Erster Chronist des Collegium Carolinum
Eschenburg war Philologe und als Übersetzer – besonders bekannt durch seine Arbeiten zu Shakespeare –, Theoretiker der Wissenschaften, Vermittler im Bereich Literatur, Kunst und Musik, Lyriker der Aufklärung und Philosoph – eben eine paradigmatische „modellhafte Figur der Spätaufklärung, deren Bedeutung für die Gegenwart vor allem in ihrer disziplinenüberschreitenden Kompetenz liegt“ und ein „exemplarischer Bürger der Gelehrtenrepublik in der Spätaufklärung, der in zahlreichen Netzwerken aktiv“ war. Im Laufe seines Gelehrtenlebens schrieb er zahlreiche Bücher, neben Lehrbüchern und Übersetzungen auch eigene Dichtungen. 1812 entstand sein „Entwurf zur Geschichte des Collegium Carolinum„. Er ist damit der erste Chronist der Vorläuferinstitution der TU Braunschweig.
Franz Josef Meyen bezeichnete Eschenburg als den herausragendsten unter den Braunschweiger Professoren-Bibliothekaren. Als Leiter der Bibliothek des Collegium Carolinum, die damals knapp 5.000 Bände umfasste, leistete er wertvolle Arbeit. Noch heute vorhanden ist das Register, das er dem Bibliothekskatalog seines Amtsvorgängers Johann Friedrich Tünzel – dem ersten seiner Art – zur besseren Nutzbarkeit beifügte.
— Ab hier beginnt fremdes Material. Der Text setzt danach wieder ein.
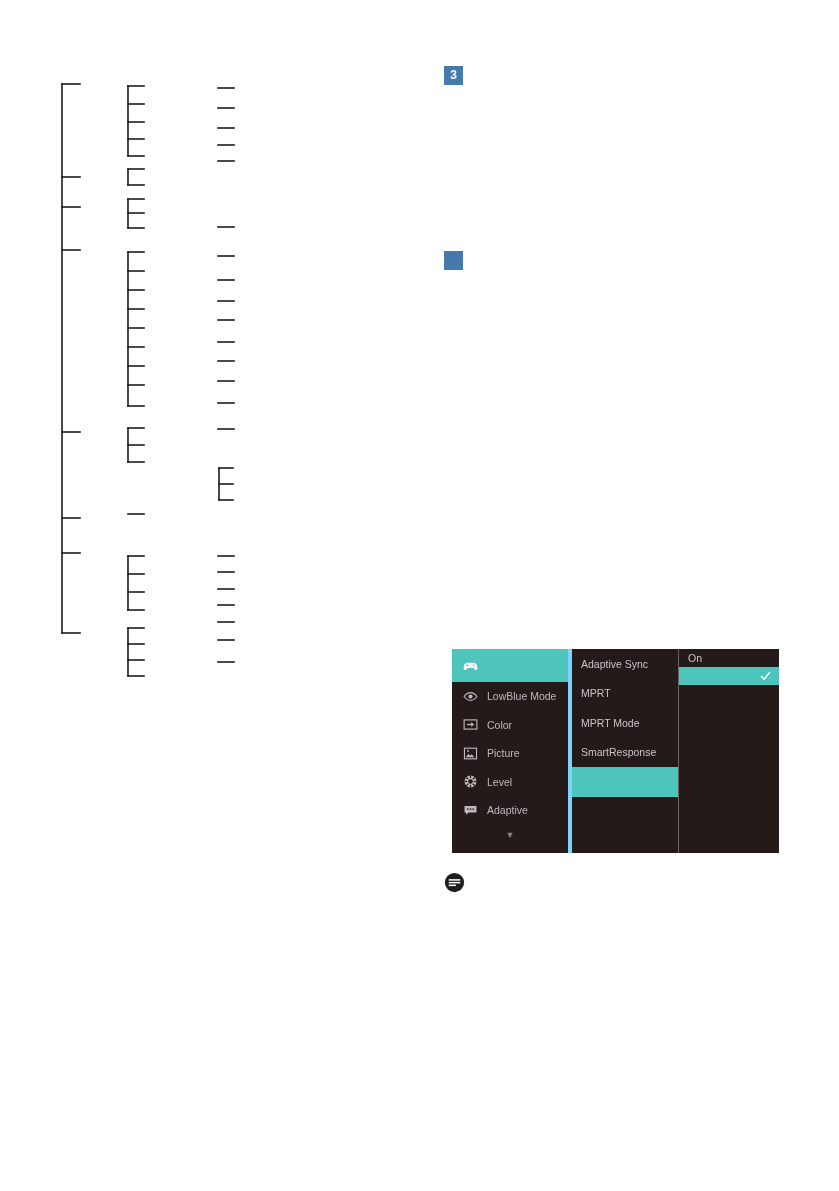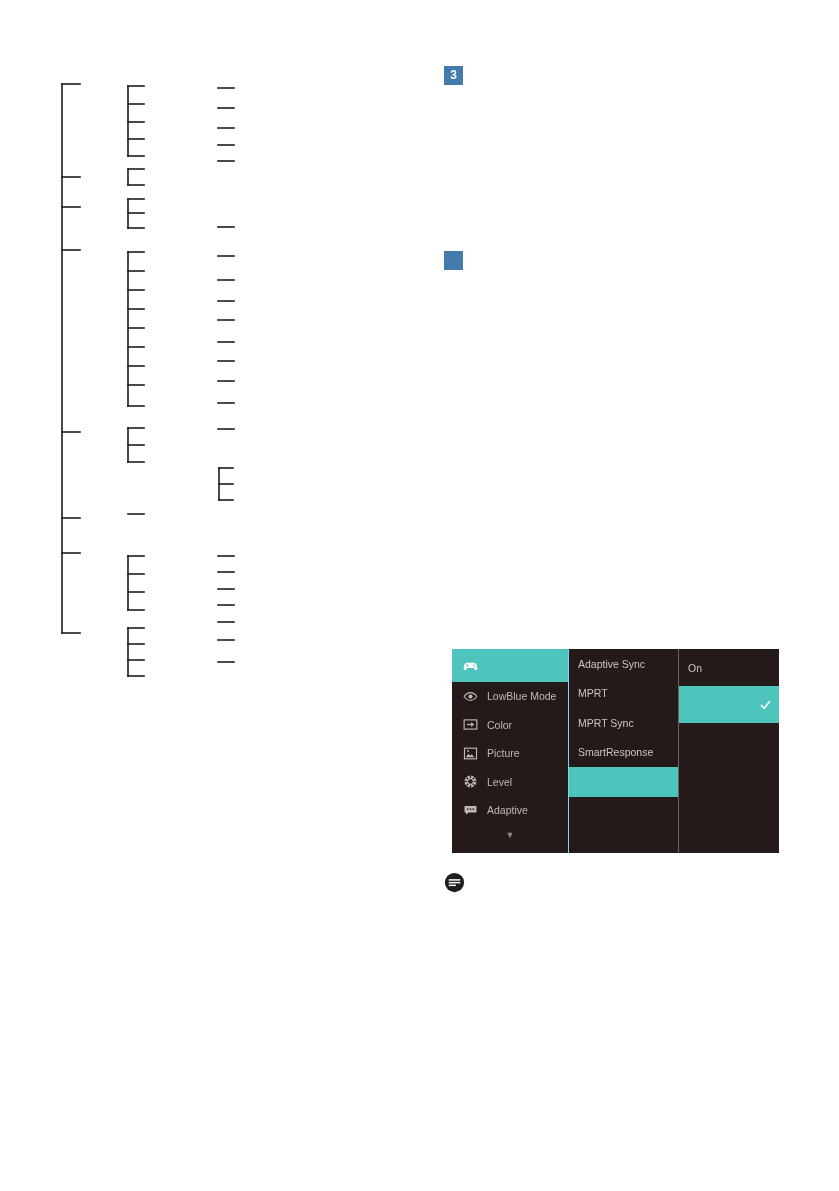"Adaptive Sync" #osd-submenu { border-left: 1px solid #7dd3fc -> 4px solid #7dd3fc }
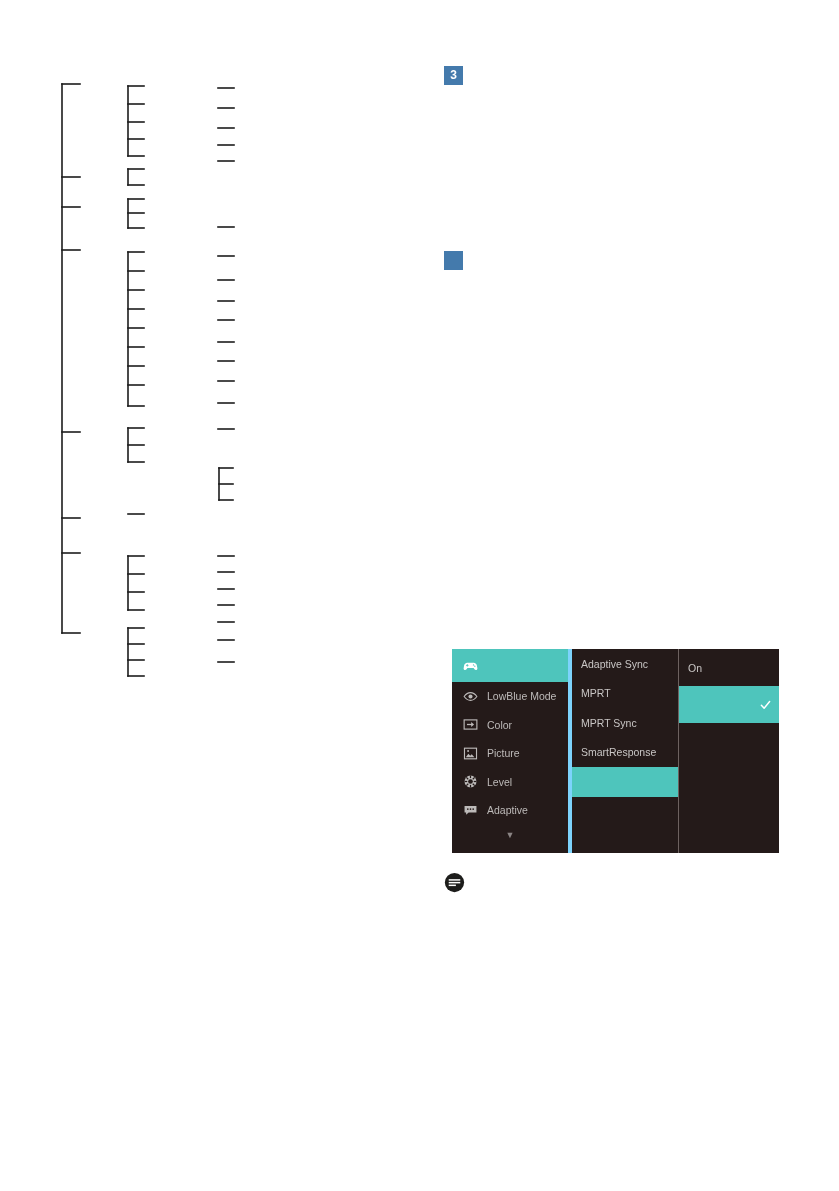"On" .vl-row { height: 37px -> 18px }
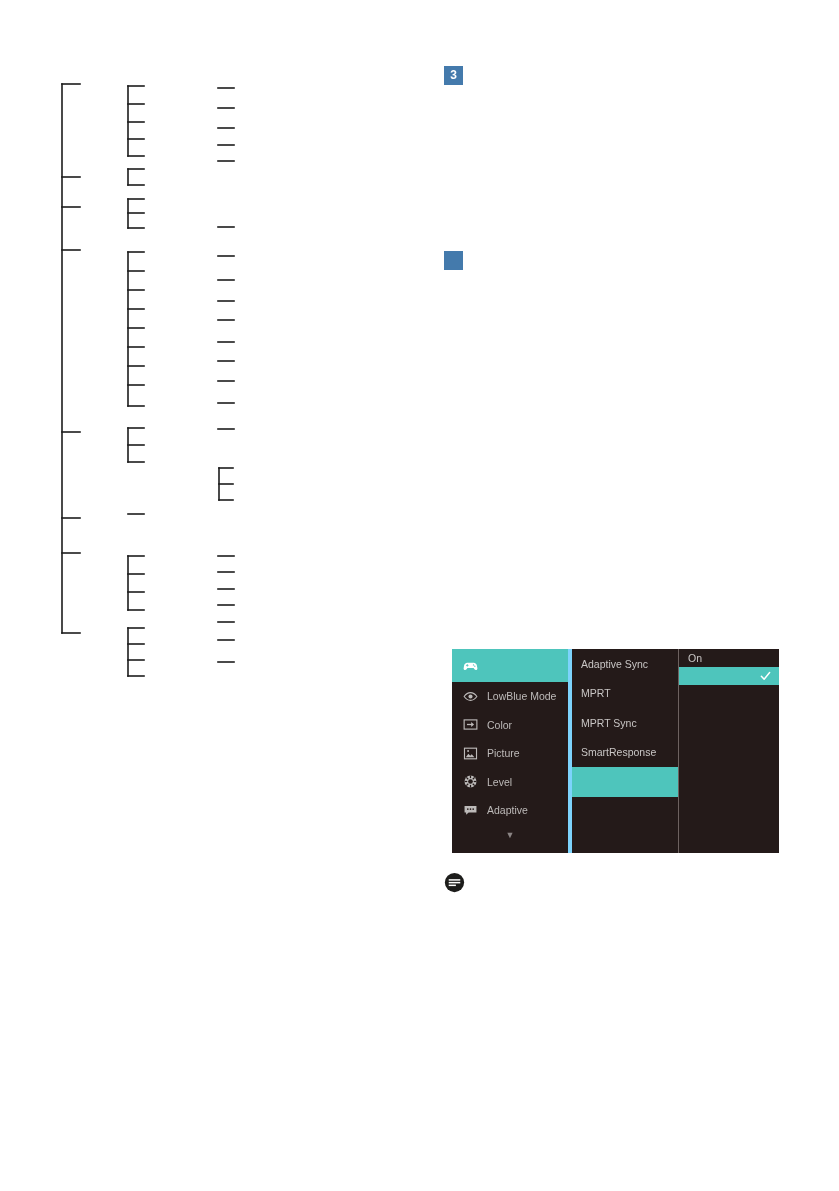"MPRT Sync" span { text: Sync -> Mode }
Vorlesungen über Bibliothekskunde im weitesten Sinne waren fester Bestandteil seiner Lehre am Collegium; die Lehrbücher, die er darüber verfasste, erschienen in mehreren Auflagen. Die Bibliothek verdankt ihm, der länger als seine Vorgänger für ihre Pflege zuständig war, außerdem kostbare Bestandserwerbungen, vor allem durch die Übernahme von Büchern aus der aufgelösten Klosterbibliothek Riddagshausen.
Persönlichkeitstafel enthüllt
Anfang Juli enthüllten Professor Manfred Krafczyk, Hauptberuflicher Vizepräsident für Digitalisierung und Nachhaltigkeit, und Bibliotheksdirektor Robert Strötgen zusammen mit Dr. Ulf Hilger, Wissenschaftsreferent der Stadt Braunschweig, und Professor Gerd Biegel eine Persönlichkeitstafel für Johann Joachim Eschenburg an der Pockelsstraße. Den Vorschlag, eine solche Tafel im Bereich der heutigen Universitätsbibliothek aufzustellen, unterbreitete Professor Gerd Biegel, ehemaliger Direktor des Braunschweigischen Landesmuseums, der auch den zweisprachigen Tafeltext verfasste.
17 weitere Persönlichkeitstafeln im Stadtgebiet sind Personen gewidmet, die der TU Braunschweig oder ihren Vorgängerinstitutionen verbunden waren, der berühmteste unter ihnen ist Carl Friedrich Gauß, dessen Persönlichkeitstafel am Gaußberg zu finden ist.
Eine Tafel aus der Reihe der Kulturdenkmale steht übrigens ebenfalls in der Pockelsstraße vor dem Altgebäude und erzählt mehr zur Geschichte des Gebäudes.